This exercise asks for an exact copy of the lines from the one containing "for app/API logic)." through the final line of the material, with pictures omitted.
━━━━━━━━━━
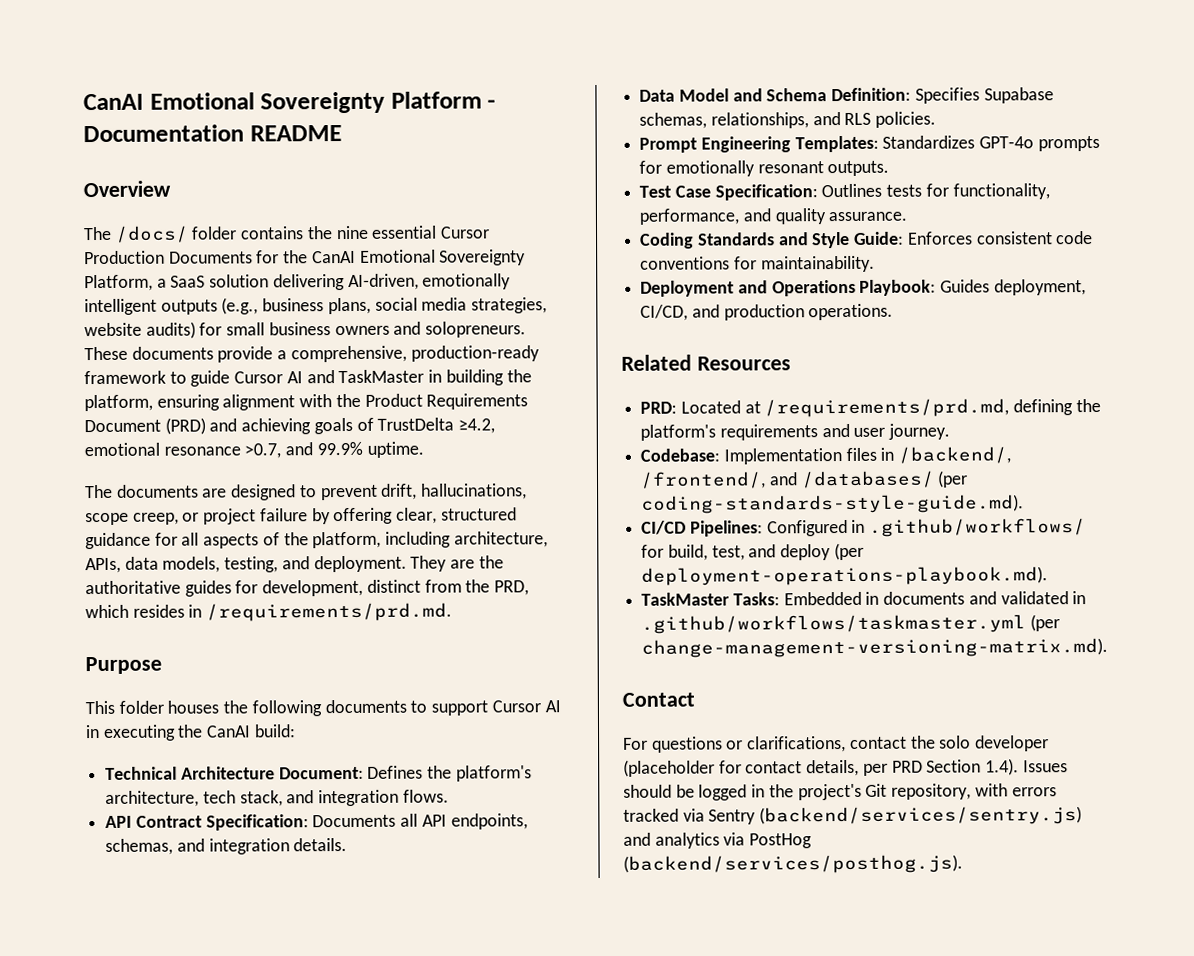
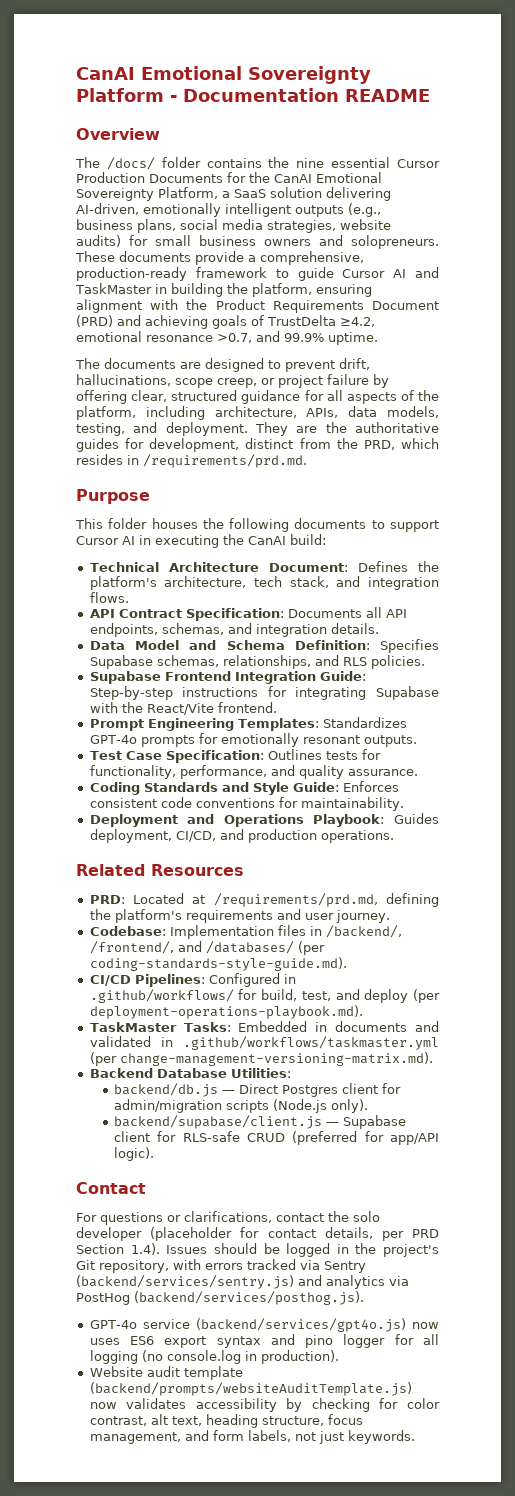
+ Supabase Frontend Integration Guide: Step-by-step instructions for integrating Supabase with the React/Vite frontend.
+ Backend Database Utilities:
+ backend/db.js — Direct Postgres client for admin/migration scripts (Node.js only).
+ backend/supabase/client.js — Supabase client for RLS-safe CRUD (preferred for app/API logic).
+ GPT-4o service (backend/services/gpt4o.js) now uses ES6 export syntax and pino logger for all logging (no console.log in production).
+ Website audit template (backend/prompts/websiteAuditTemplate.js) now validates accessibility by checking for color contrast, alt text, heading structure, focus management, and form labels, not just keywords.

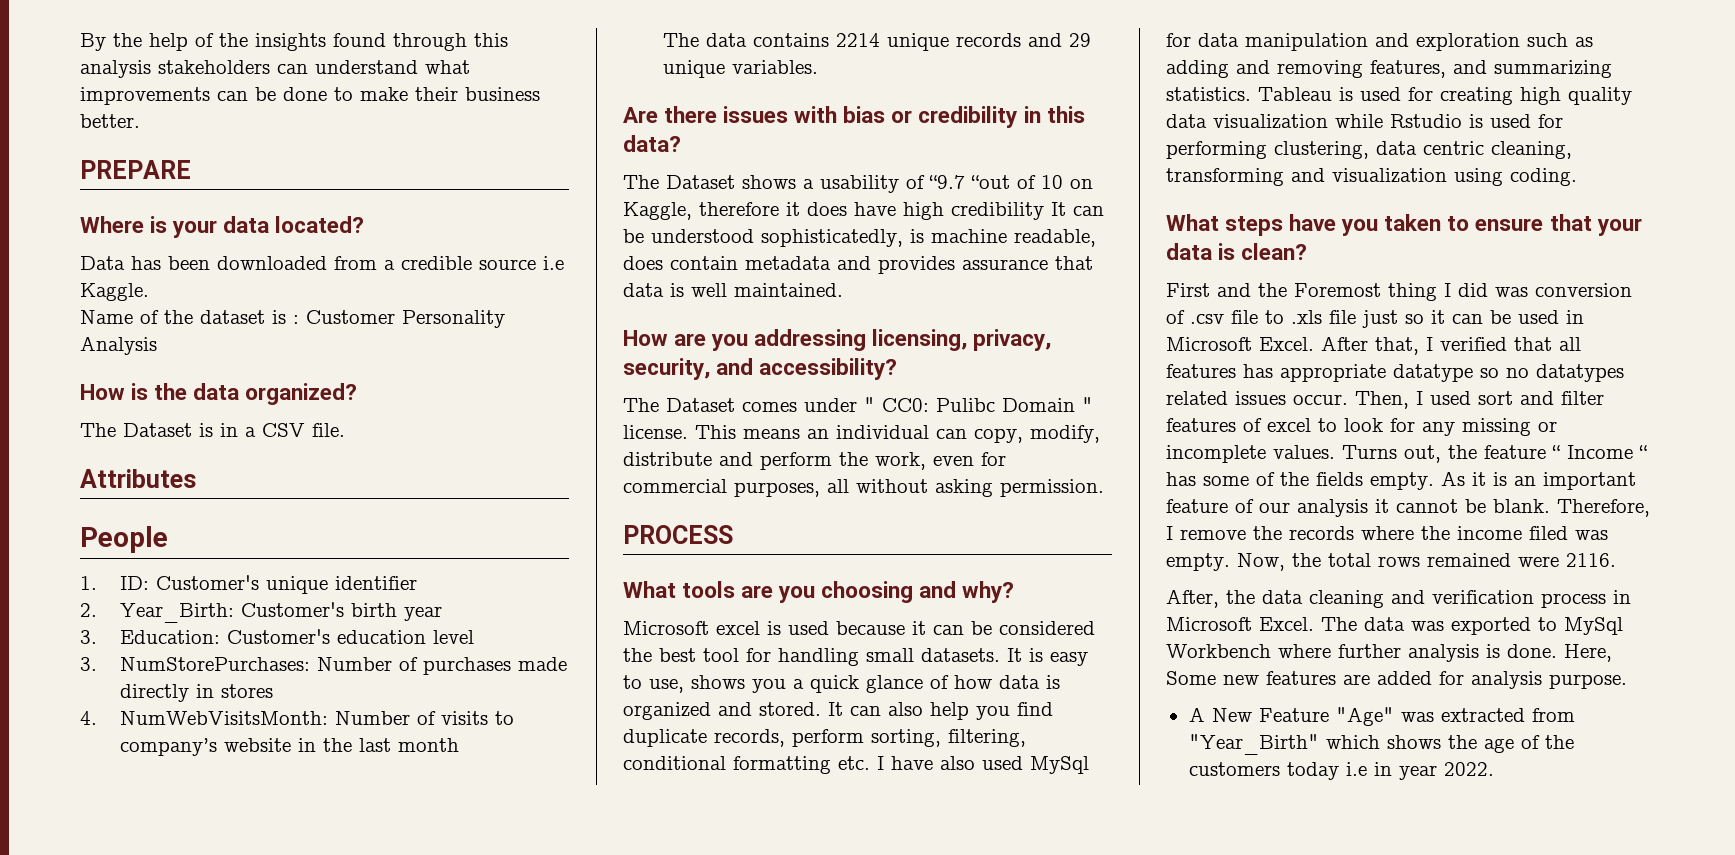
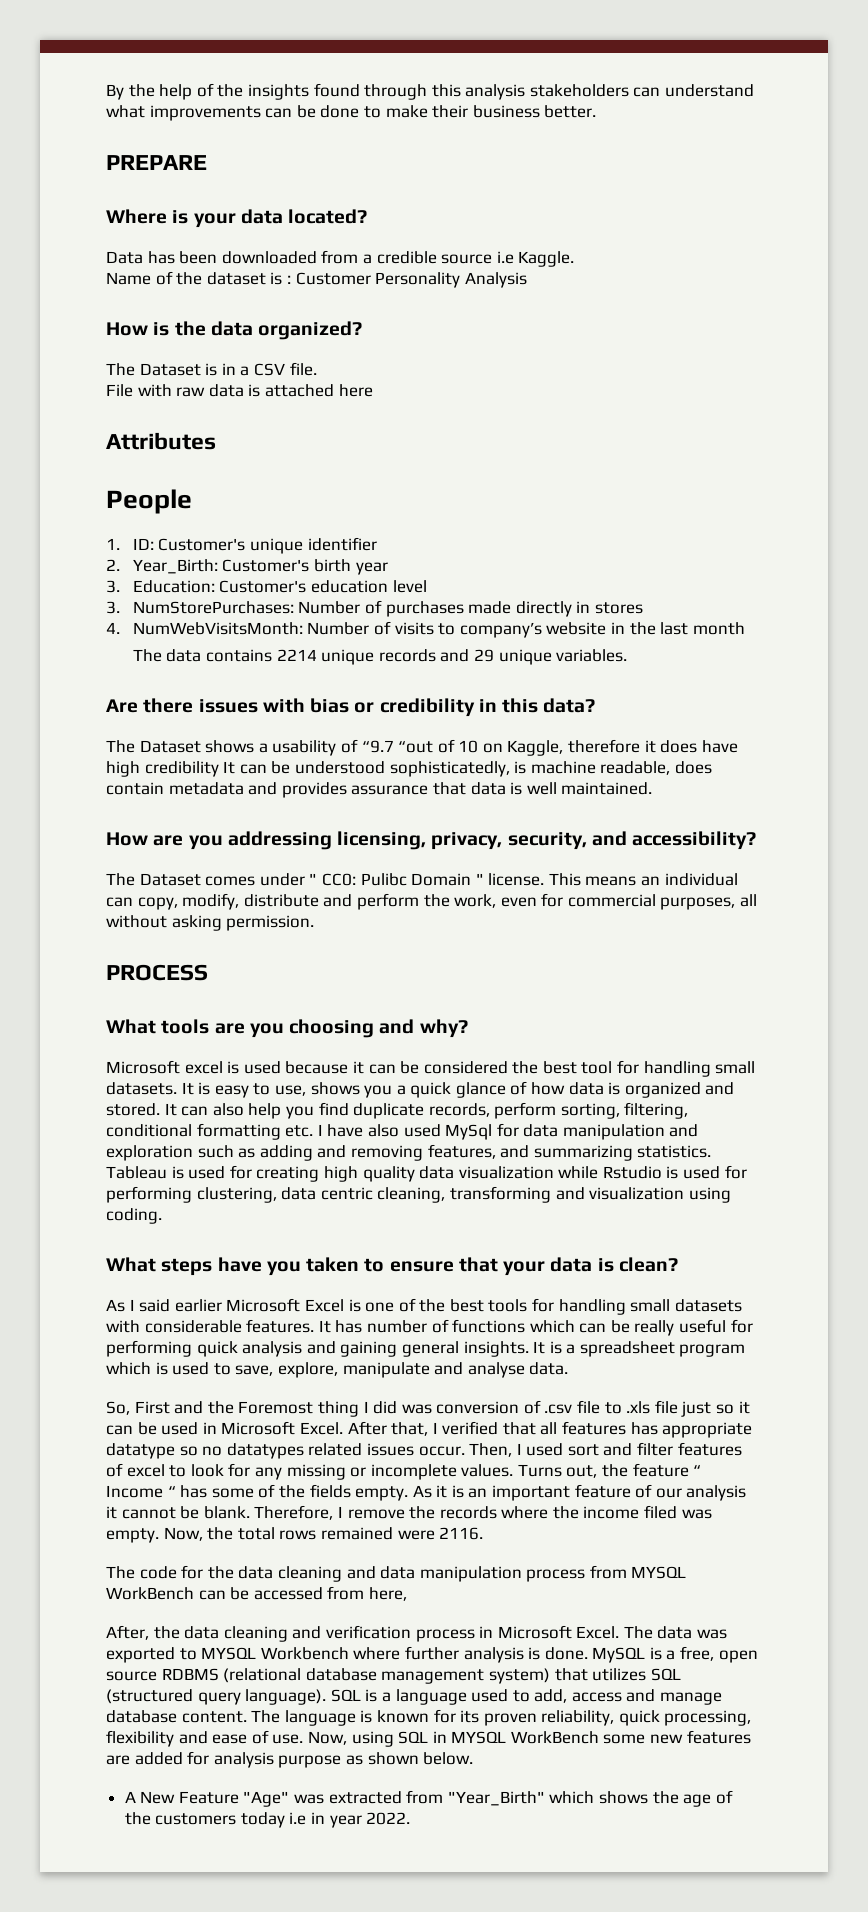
+ File with raw data is attached here
- First and the Foremost thing I did was conversion of .csv file to .xls file just so it can be used in Microsoft Excel.
+ As I said earlier Microsoft Excel is one of the best tools for handling small datasets with considerable features. It has number of functions which can be really useful for performing quick analysis and gaining general insights. It is a spreadsheet program which is used to save, explore, manipulate and analyse data.
+ So, First and the Foremost thing I did was conversion of .csv file to .xls file just so it can be used in Microsoft Excel.
+ The code for the data cleaning and data manipulation process from MYSQL WorkBench can be accessed from here,
- The data was exported to MySql Workbench where further analysis is done.
+ The data was exported to MYSQL Workbench where further analysis is done.
- Here, Some new features are added for analysis purpose.
+ MySQL is a free, open source RDBMS (relational database management system) that utilizes SQL (structured query language). SQL is a language used to add, access and manage database content. The language is known for its proven reliability, quick processing, flexibility and ease of use. Now, using SQL in MYSQL WorkBench some new features are added for analysis purpose as shown below.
━━━━━━━━━━
#### [RESULT BELOW]
+ backend/supabase/client.js — Supabase client for RLS-safe CRUD (preferred for app/API logic).
+ GPT-4o service (backend/services/gpt4o.js) now uses ES6 export syntax and pino logger for all logging (no console.log in production).
+ Website audit template (backend/prompts/websiteAuditTemplate.js) now validates accessibility by checking for color contrast, alt text, heading structure, focus management, and form labels, not just keywords.

+ File with raw data is attached here
- First and the Foremost thing I did was conversion of .csv file to .xls file just so it can be used in Microsoft Excel.
+ As I said earlier Microsoft Excel is one of the best tools for handling small datasets with considerable features. It has number of functions which can be really useful for performing quick analysis and gaining general insights. It is a spreadsheet program which is used to save, explore, manipulate and analyse data.
+ So, First and the Foremost thing I did was conversion of .csv file to .xls file just so it can be used in Microsoft Excel.
+ The code for the data cleaning and data manipulation process from MYSQL WorkBench can be accessed from here,
- The data was exported to MySql Workbench where further analysis is done.
+ The data was exported to MYSQL Workbench where further analysis is done.
- Here, Some new features are added for analysis purpose.
+ MySQL is a free, open source RDBMS (relational database management system) that utilizes SQL (structured query language). SQL is a language used to add, access and manage database content. The language is known for its proven reliability, quick processing, flexibility and ease of use. Now, using SQL in MYSQL WorkBench some new features are added for analysis purpose as shown below.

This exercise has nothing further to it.